TASK INSTRUCTIONS: Each line that contains the string "prelim" counts once; report how many such lines appear in the data, as a number only.

§

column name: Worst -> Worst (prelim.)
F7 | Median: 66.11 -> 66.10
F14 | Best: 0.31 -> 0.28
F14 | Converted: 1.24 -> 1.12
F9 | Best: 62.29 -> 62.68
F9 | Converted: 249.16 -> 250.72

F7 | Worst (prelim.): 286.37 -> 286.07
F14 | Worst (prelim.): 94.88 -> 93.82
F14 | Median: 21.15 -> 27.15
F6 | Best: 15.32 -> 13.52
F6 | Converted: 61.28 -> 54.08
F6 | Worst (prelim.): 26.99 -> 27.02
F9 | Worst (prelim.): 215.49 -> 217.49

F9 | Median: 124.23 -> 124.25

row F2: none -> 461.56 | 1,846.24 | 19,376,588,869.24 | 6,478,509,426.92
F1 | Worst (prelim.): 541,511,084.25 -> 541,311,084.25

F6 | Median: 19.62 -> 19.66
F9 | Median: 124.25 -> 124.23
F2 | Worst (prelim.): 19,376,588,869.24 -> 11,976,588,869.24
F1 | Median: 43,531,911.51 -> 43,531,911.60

§

TASK ANSWER: 7